Mom parted my coarse, unruly hair in the middle. I remembered all those years when I dreaded going to South Asian weddings and baby showers, simply because of the questions that would come out of an auntie or uncle’s mouth: “So when is she getting married?” “What does Monica do for a living?”

Of course, all these Desi aunties and uncles became sorely disappointed when my parents happily responded that I’m a writer—not a lawyer or doctor like they had wrongly assumed. But my mom had always supported my aspirations. She had an arranged marriage at the age of 19 in Karamsad, India. And when she immigrated to the U.S., she became a stay-at-home-mom. She started working retail when my brother and I got older, then eventually shelved books as a library page. Twenty years later, she became a library assistant, allowing her to live her dreams—despite the inner critic telling her she should have completed a college degree instead of getting married. My mom would take me to the public library and nurture my love for reading. She instilled in me a love for the written word that has shaped my career today.

In elementary school, my mom enrolled me in every extracurricular activity to help me get out of my shell. I was a shy kid, uncomfortable in my deep brown skin, the only Indian American Girl Scout in my troop. In middle school, I begged my mom to let me shave my legs to get over the fear of undressing in the locker room.

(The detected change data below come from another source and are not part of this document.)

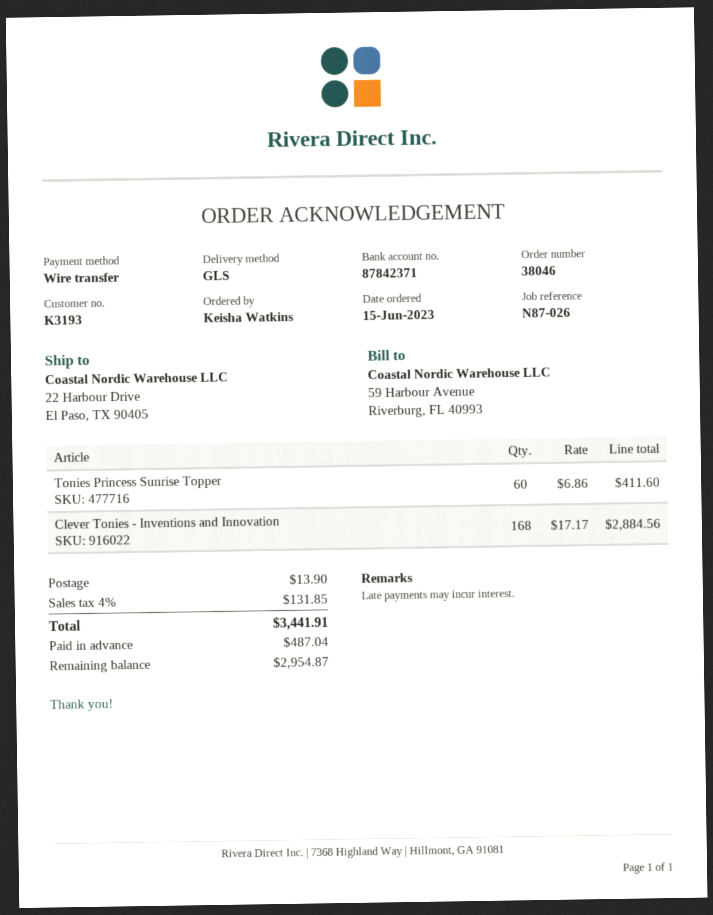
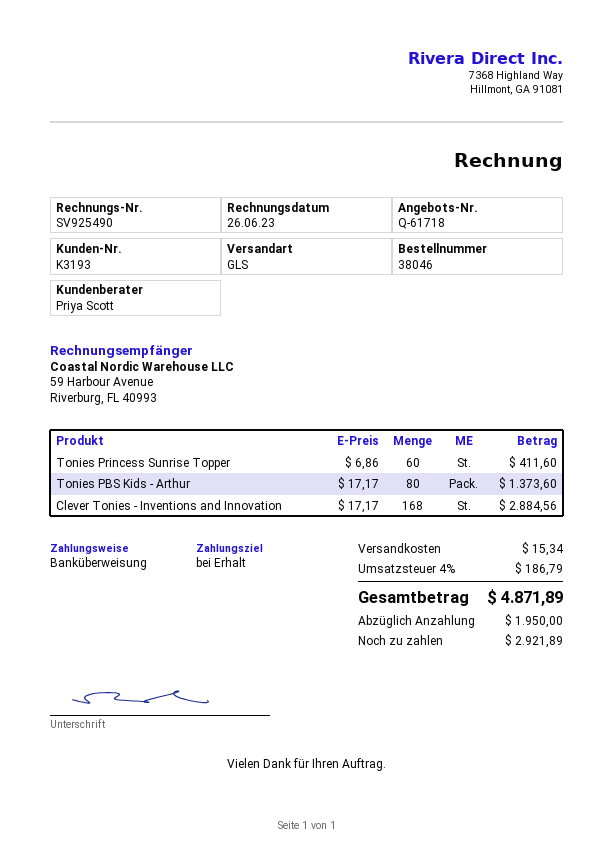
Tonies PBS Kids - Arthur: none -> 80 x 17.17 = 1373.60
shipping: 13.90 -> 15.34
tax: 4% = 131.85 -> 4% = 186.79
total: 3441.91 -> 4871.89
deposit: 487.04 -> 1950.00
balance: 2954.87 -> 2921.89

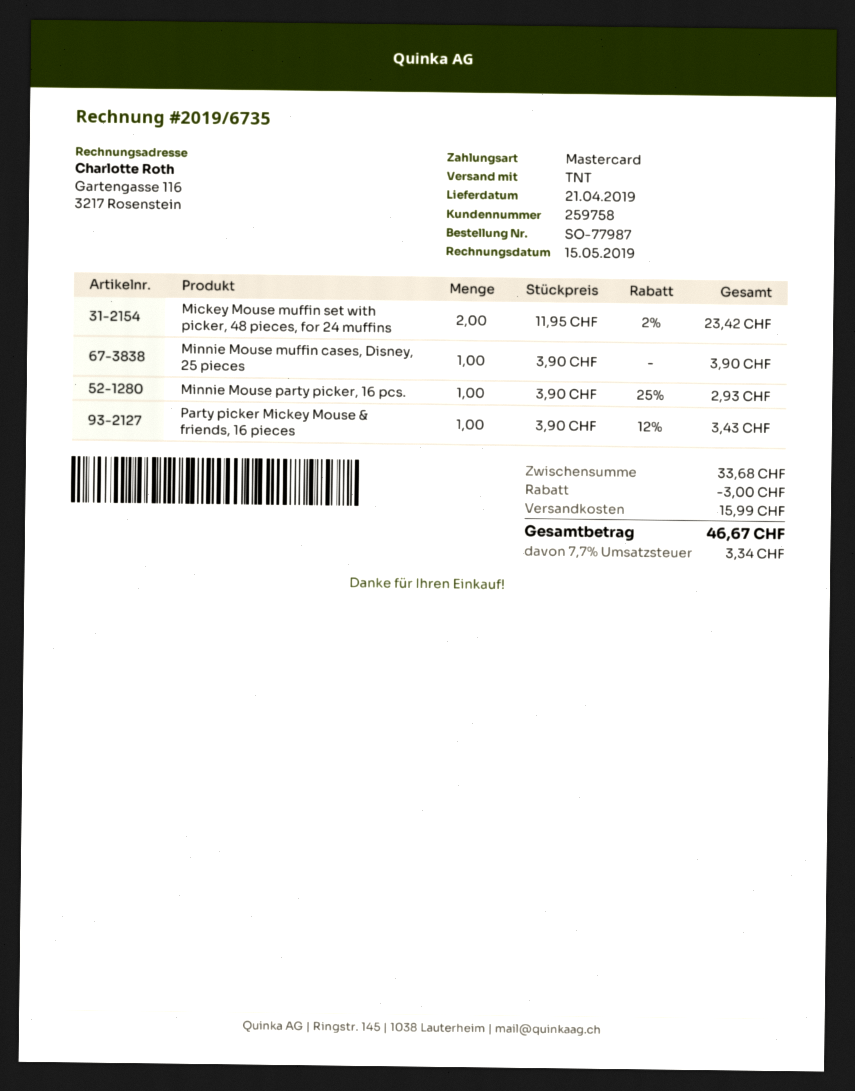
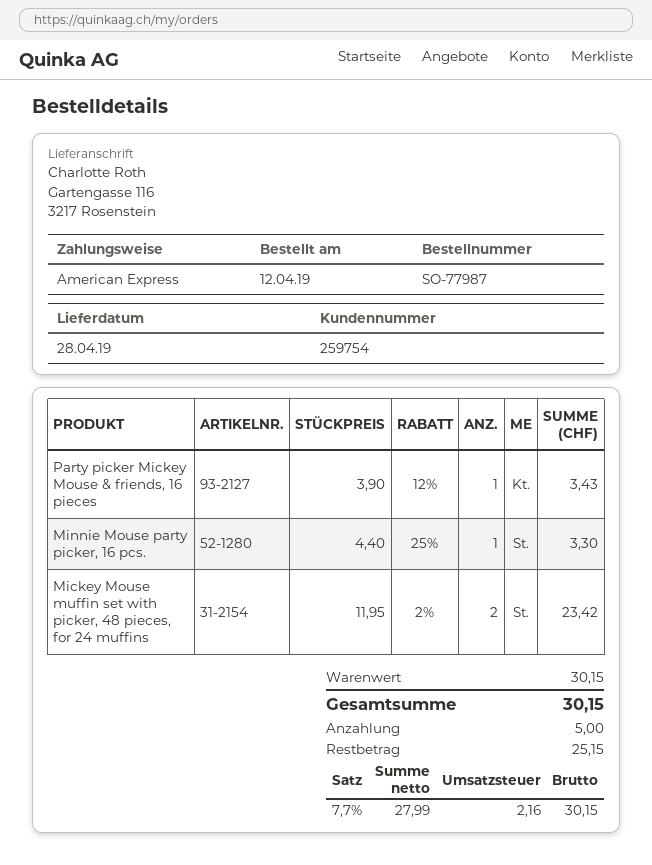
delivery date: 2019-04-21 -> 2019-04-28
customer number: 259758 -> 259754
payment method: Mastercard -> American Express
Minnie Mouse muffin cases, Disney, 25 pieces: 1 x 3.90 = 3.90 -> none
Minnie Mouse party picker, 16 pcs.: 1 x 3.90 - 25% = 2.93 -> 1 x 4.40 - 25% = 3.30
subtotal: 33.68 -> 30.15
discount: 3.00 -> none
shipping: 15.99 -> none
tax: 7.7% = 3.34 -> 7.7% = 2.16
total: 46.67 -> 30.15

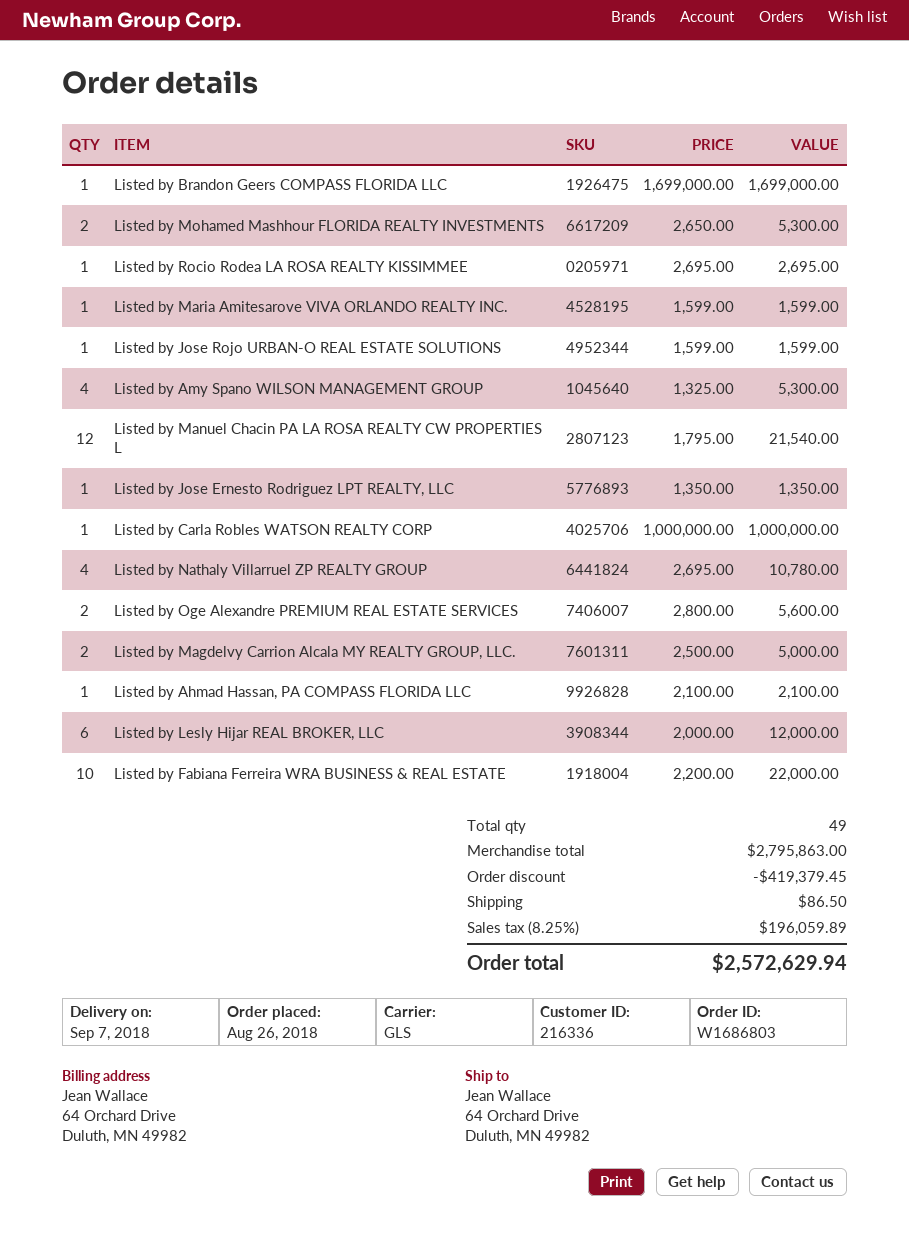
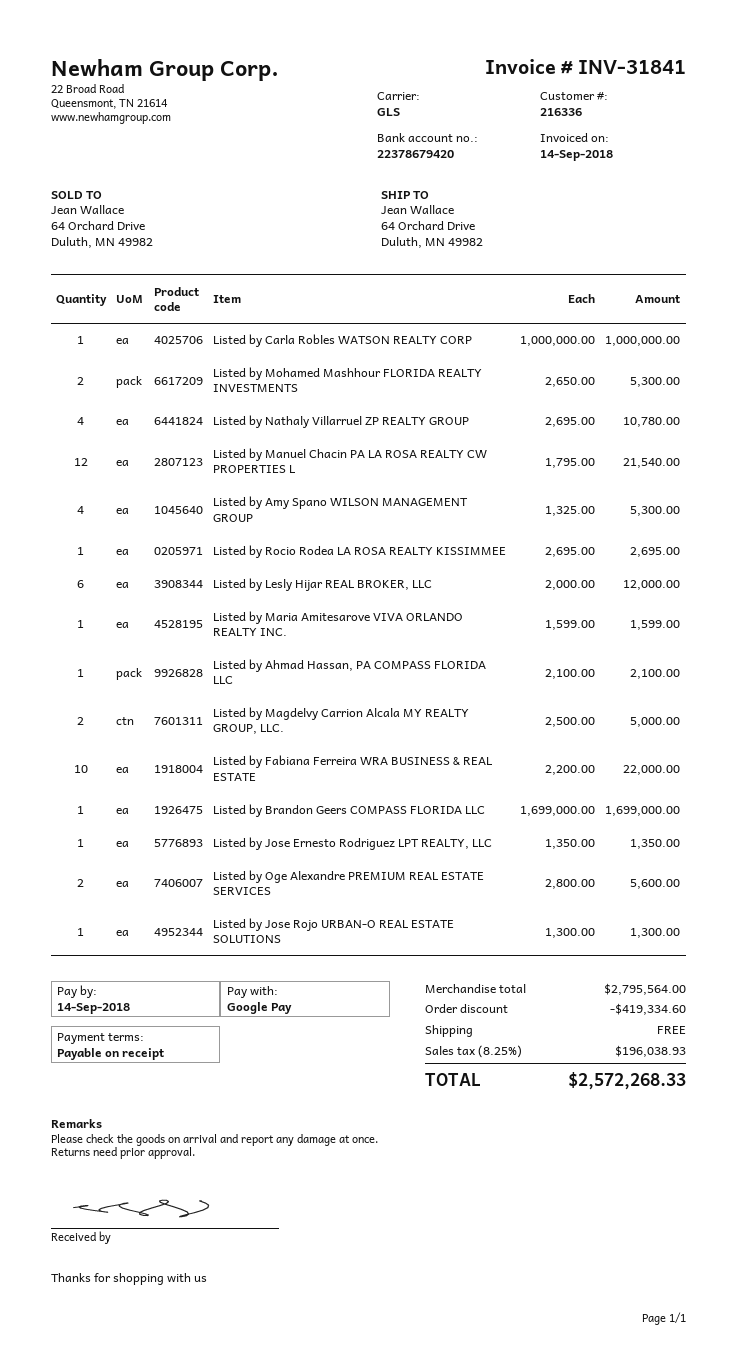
Listed by Jose Rojo URBAN-O REAL ESTATE SOLUTIONS: 1 x 1599.00 = 1599.00 -> 1 x 1300.00 = 1300.00
subtotal: 2795863.00 -> 2795564.00
discount: 419379.45 -> 419334.60
shipping: 86.50 -> 0.00
tax: 8.25% = 196059.89 -> 8.25% = 196038.93
total: 2572629.94 -> 2572268.33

She told me I shouldn’t change my body to make others feel comfortable, but eventually allowed me to use a razor. Still, she emphasized that I should never try to change myself to please someone else.

Growing up in an Indian American household, I felt uncomfortable using the three words every other family around me seemed to use: “I love you.” My parents rarely uttered these words, but they showed their love and affection in different ways: My mom telling me Indian folktales right before tucking me into bed, joining me for Bollywood movie marathons, or window shopping with me at the mall while sampling chocolate and skincare products. It was the kind of love expressed by my mom teaching me to make round rotis and not burn the house down, by soothing my tears after a major friend breakup.

Monica Luhar, HelloGiggles
Monica Luhar, HelloGiggles

My mom looked in the mirror and asked me to check if my part was centered. She massaged my scalp, took out her scissors, found her line of reference, and cut off the dead ends. The layers of my hair looked feathery and precise. We didn’t exchange many words, as usual. But with each cut, I felt a deep love for the woman who gave birth to me; my mother has always been my side. It was like a beautiful cleansing ritual—one that shed off my insecurities and replaced the words I’d always meant to say.

I finally appreciate my ability to live in the same house as my parents as they age, while still having a separate life of my own.

It was nothing short of a blessing to be able to return to my childhood home when I needed it, even if I momentarily felt stuck. I am able to support my parents while I’m here. I have to stop comparing myself to those around me who have had an easier time finding long-term full-time gigs. I will give myself space to appreciate having a roof over my head. I am not obligated to hit certain milestones to feel like “I’ve made it.” Being back in my childhood home is not an indicator of my achievements. In many ways, seeing things through my 29-year-old eyes allows me to feel more deeply connected to what’s around me.

Hanging out with my mother in her 50s is a blessing in disguise. Everything in this world is temporary, and we don’t know how long we have with our loved ones. For now, getting a haircut at a salon just won’t cut it for me.